*RECORDS FOR THE TASK*
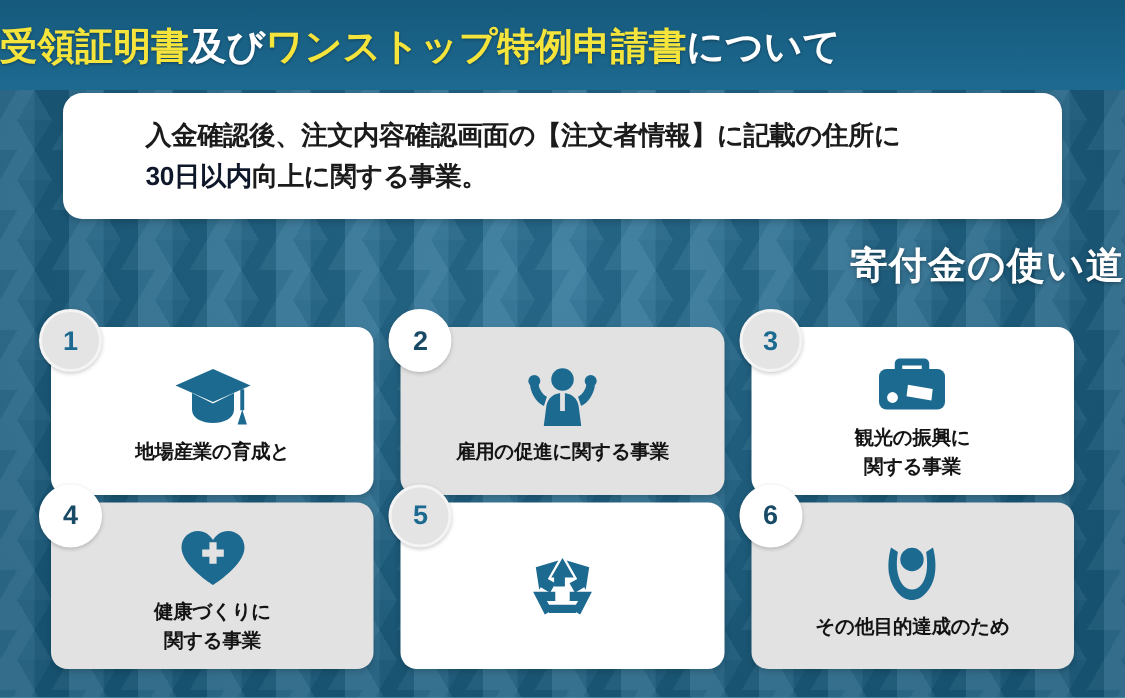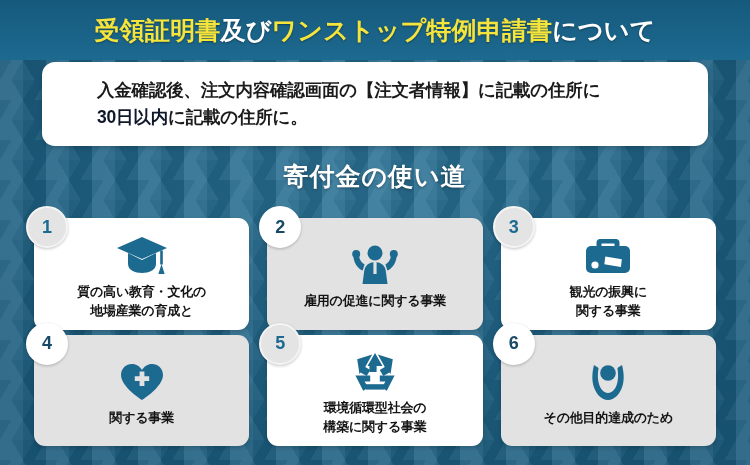"受領証明書及びワンストップ特例申請書について" #header-band { justify-content: center -> flex-start }
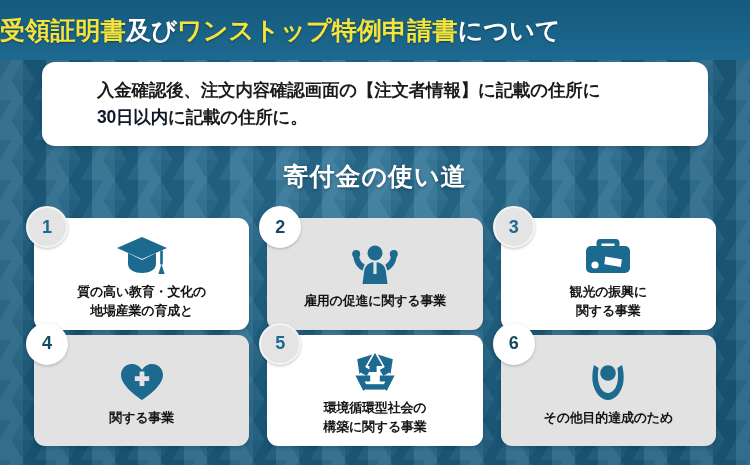"に記載の住所に。" span { text: に記載の住所に -> 向上に関する事業 }
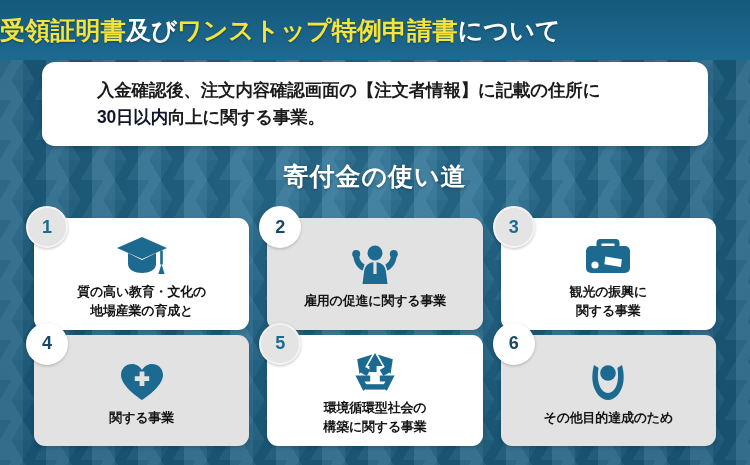"寄付金の使い道" #section-heading { text-align: center -> right }
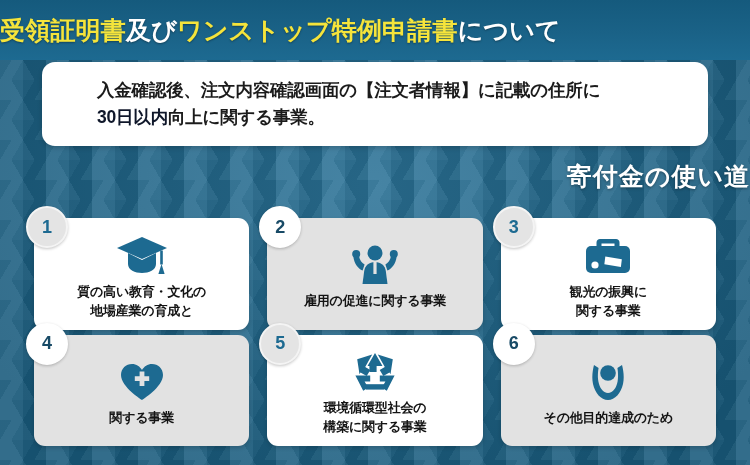"質の高い教育・文化の" span { html: <span>質の高い教育・文化の</span> -> none }
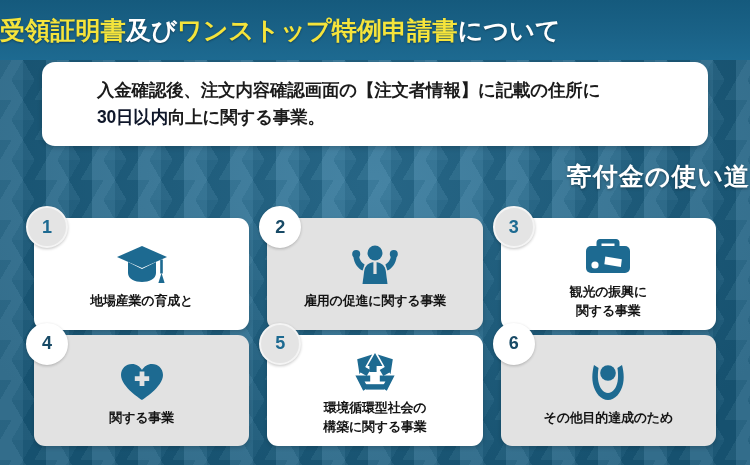"健康づくりに" span { html: none -> <span>健康づくりに</span> }
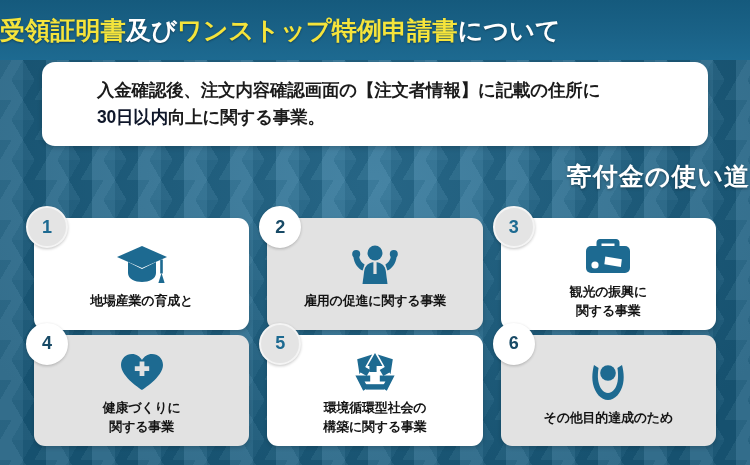"環境循環型社会の" div.card-label { html: <div> <span>環境循環型社会の</span> <span>構築に関する事業</span> </div> -> none }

*EXERCISE*
When you copy the data above, reproduce each line exactly and skip every image.

*RESULT OF THE EXERCISE*
"受領証明書及びワンストップ特例申請書について" #header-band { justify-content: center -> flex-start }
"に記載の住所に。" span { text: に記載の住所に -> 向上に関する事業 }
"寄付金の使い道" #section-heading { text-align: center -> right }
"質の高い教育・文化の" span { html: <span>質の高い教育・文化の</span> -> none }
"健康づくりに" span { html: none -> <span>健康づくりに</span> }
"環境循環型社会の" div.card-label { html: <div> <span>環境循環型社会の</span> <span>構築に関する事業</span> </div> -> none }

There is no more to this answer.